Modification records
========
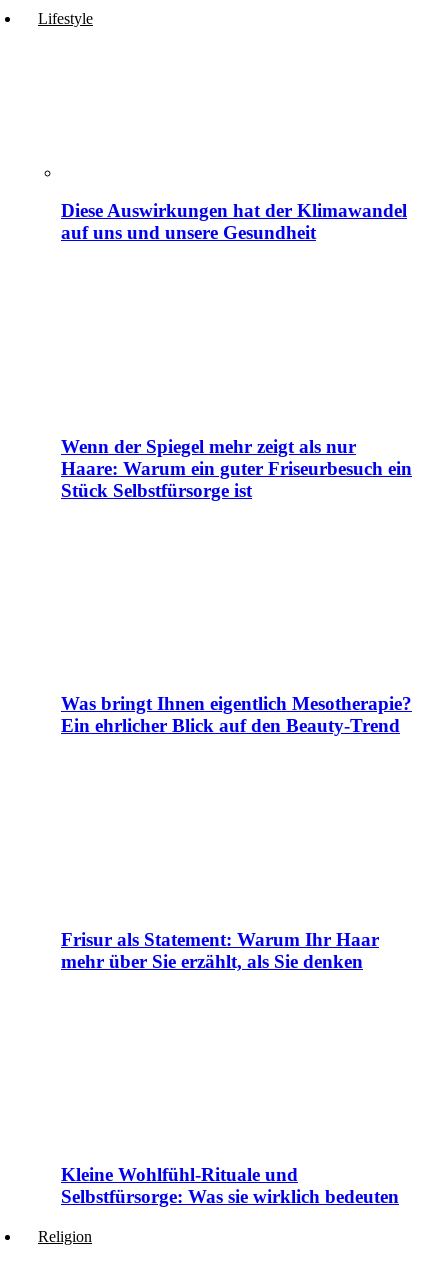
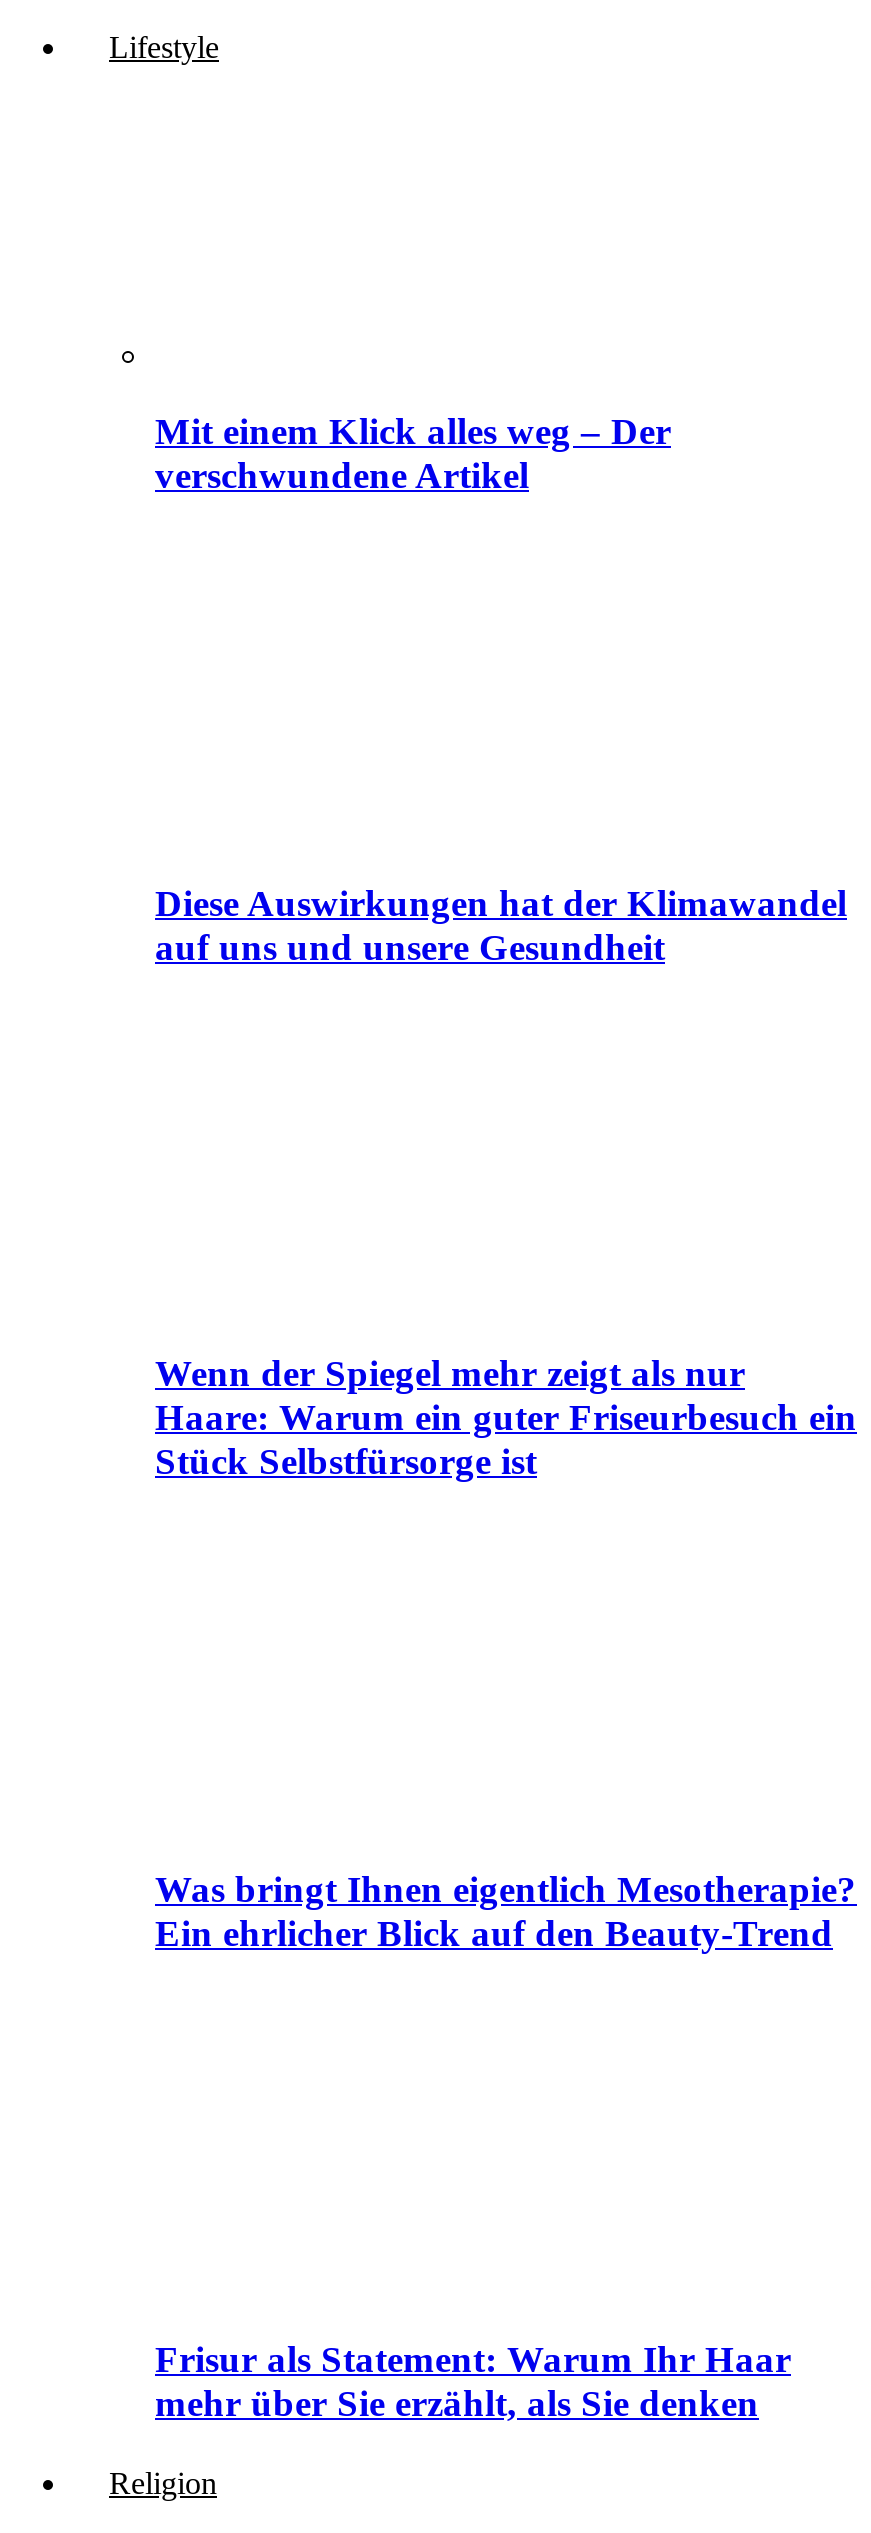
+ Mit einem Klick alles weg – Der
+ verschwundene Artikel

moved down: Diese Auswirkungen hat der Klimawandel | auf uns und unsere Gesundheit | Wenn der Spiegel mehr zeigt als nur | ... | Frisur als Statement: Warum Ihr Haar | mehr über Sie erzählt, als Sie denken

- Kleine Wohlfühl-Rituale und
- Selbstfürsorge: Was sie wirklich bedeuten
========
- _PROBLEM TO WORK ON_
All records, pictures excluded: copy them exactly.

- _OUTPUT_
+ Mit einem Klick alles weg – Der
+ verschwundene Artikel

moved down: Diese Auswirkungen hat der Klimawandel | auf uns und unsere Gesundheit | Wenn der Spiegel mehr zeigt als nur | ... | Frisur als Statement: Warum Ihr Haar | mehr über Sie erzählt, als Sie denken

- Kleine Wohlfühl-Rituale und
- Selbstfürsorge: Was sie wirklich bedeuten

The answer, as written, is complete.